Monday, March 29, 2010 - 9:30am


No, not a pile of old toothbrushes or hairbrushes, oh urban one. I’m talking about a pile of branches, twigs and limbs of bushes, shrubs, trees, and vines heaped up in the woods from whence they came.

You see a lot of landowners, in the name of unsightliness, chip all of their brush trimmings and prunings into wood chips or mulch, or burn it up in the spring and fall. But burning it puts all that soot and CO2 into the air to warm us beyond where we’d like to be. And chipping it usually requires fossil fueled machinery, consuming petroleum and spewing more CO2 and other waste emissions. I like a wood chipped path and garden mulch as much as anyone, but you could just pile your brush in the garden or woods as a conservation strategy. Here’s why.

First, the brush pile will decay slowly over time, releasing its carbon mainly into the soil, not the air. Just like us, trees go dust to dust on their own. Brush spread on a hillside also helps to hold soil and stop erosion. But the biggest reason is the parade of critters that benefit from brush piles.

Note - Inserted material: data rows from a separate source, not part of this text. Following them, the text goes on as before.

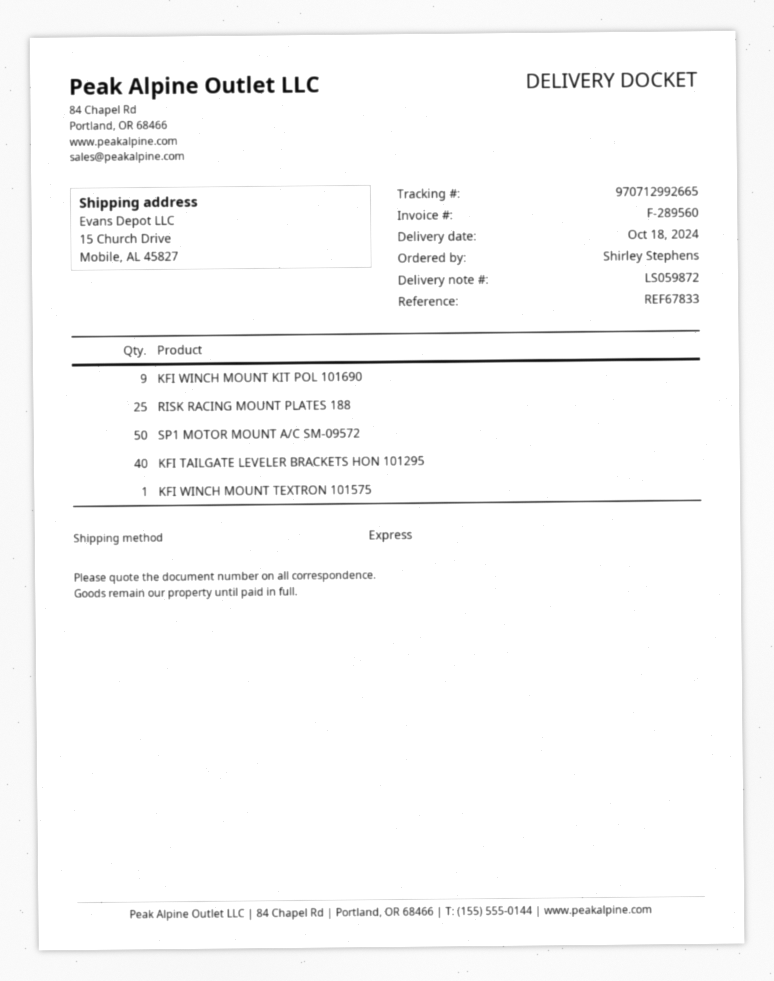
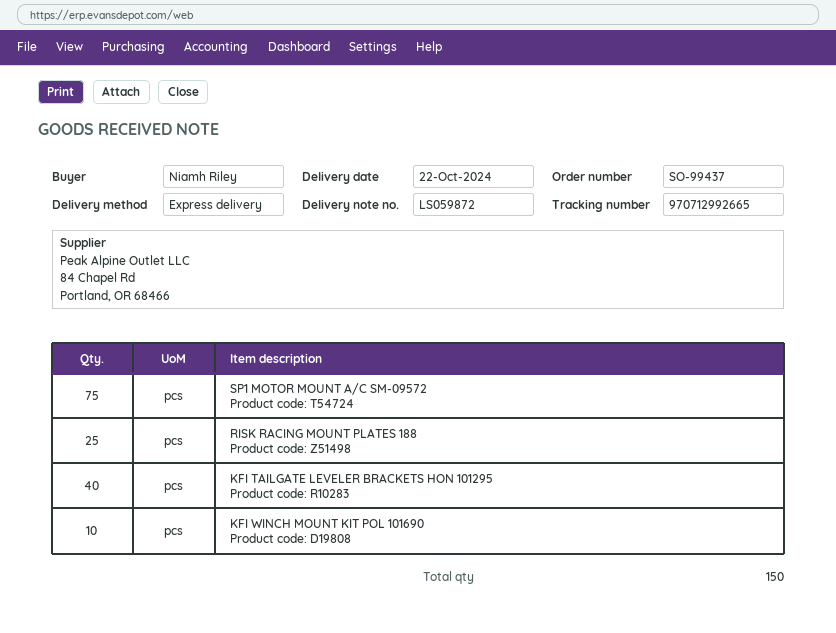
delivery date: 2024-10-18 -> 2024-10-22
ordered by: Shirley Stephens -> Niamh Riley
KFI WINCH MOUNT KIT POL 101690: 9 -> 10
SP1 MOTOR MOUNT A/C SM-09572: 50 -> 75
KFI WINCH MOUNT TEXTRON 101575: 1 -> none

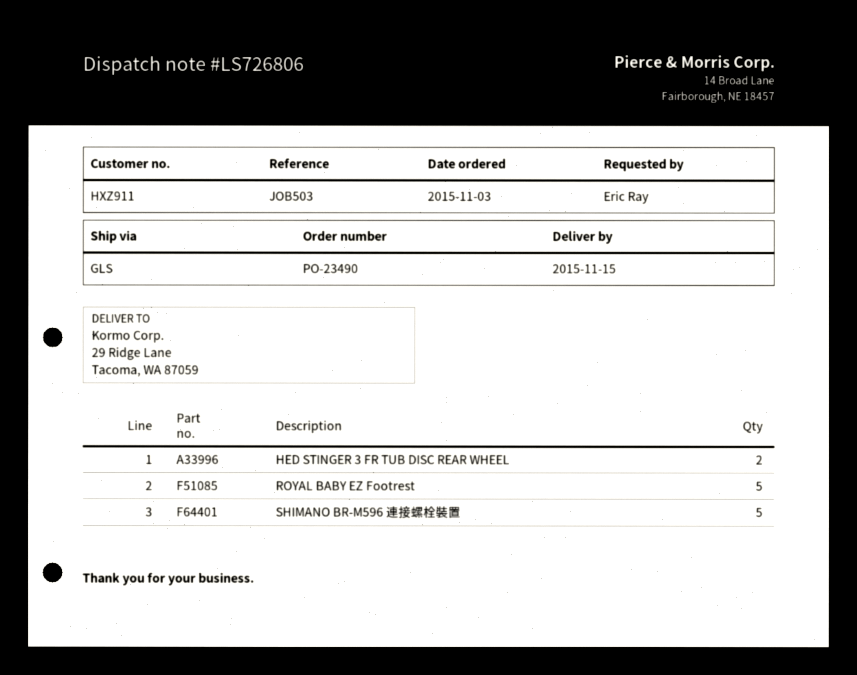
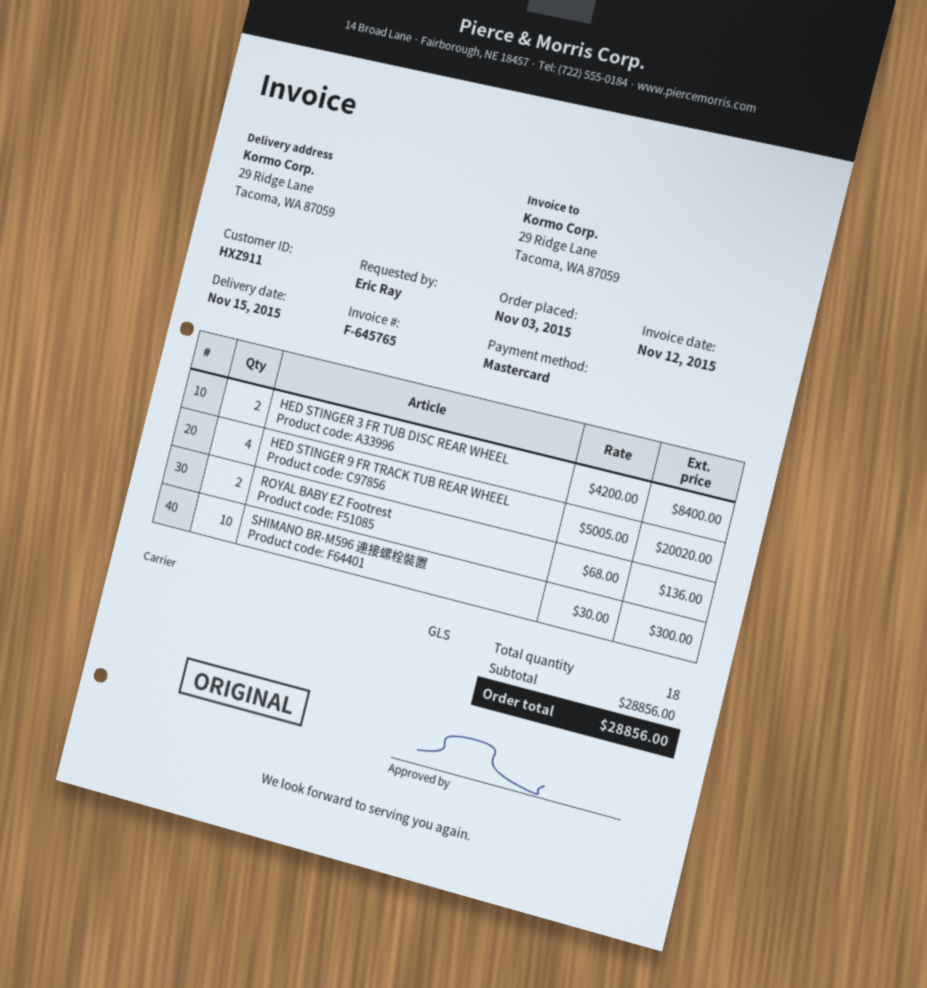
ROYAL BABY EZ Footrest: 5 -> 2
SHIMANO BR-M596 連接螺栓裝置: 5 -> 10
HED STINGER 9 FR TRACK TUB REAR WHEEL: none -> 4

At the website Ecosystem Gardening, they’ll tell you. “A brush pile is a bonanza to all kinds of wildlife, including cardinals, wrens, thrushes, warblers, sparrows, as well as toads, snakes, squirrels, and overwintering butterflies.”

I’ve sat on my deck on a warm afternoon watching birds, butterflies, voles, red squirrels, rabbits and other wildlife use my brush pile for shelter and eating buds, bugs and other lunch foods. It’s way better than TV.

Brush piles provide critical habitat for many different kinds of wildlife. They provide hiding places from predators, nesting spots, escape routes, and dens. Bugs and slugs love the decaying wood and in turn become food for birds, amphibians, reptiles, and mammals.

Brush piles are very easy to build, and you can save that yard waste from the landfill. A well conceived brush pile is a joy forever. Here’s how Ecosystem Gardening suggests you make yours:

  1. Start with large branches and logs and loosely stack them log cabin style.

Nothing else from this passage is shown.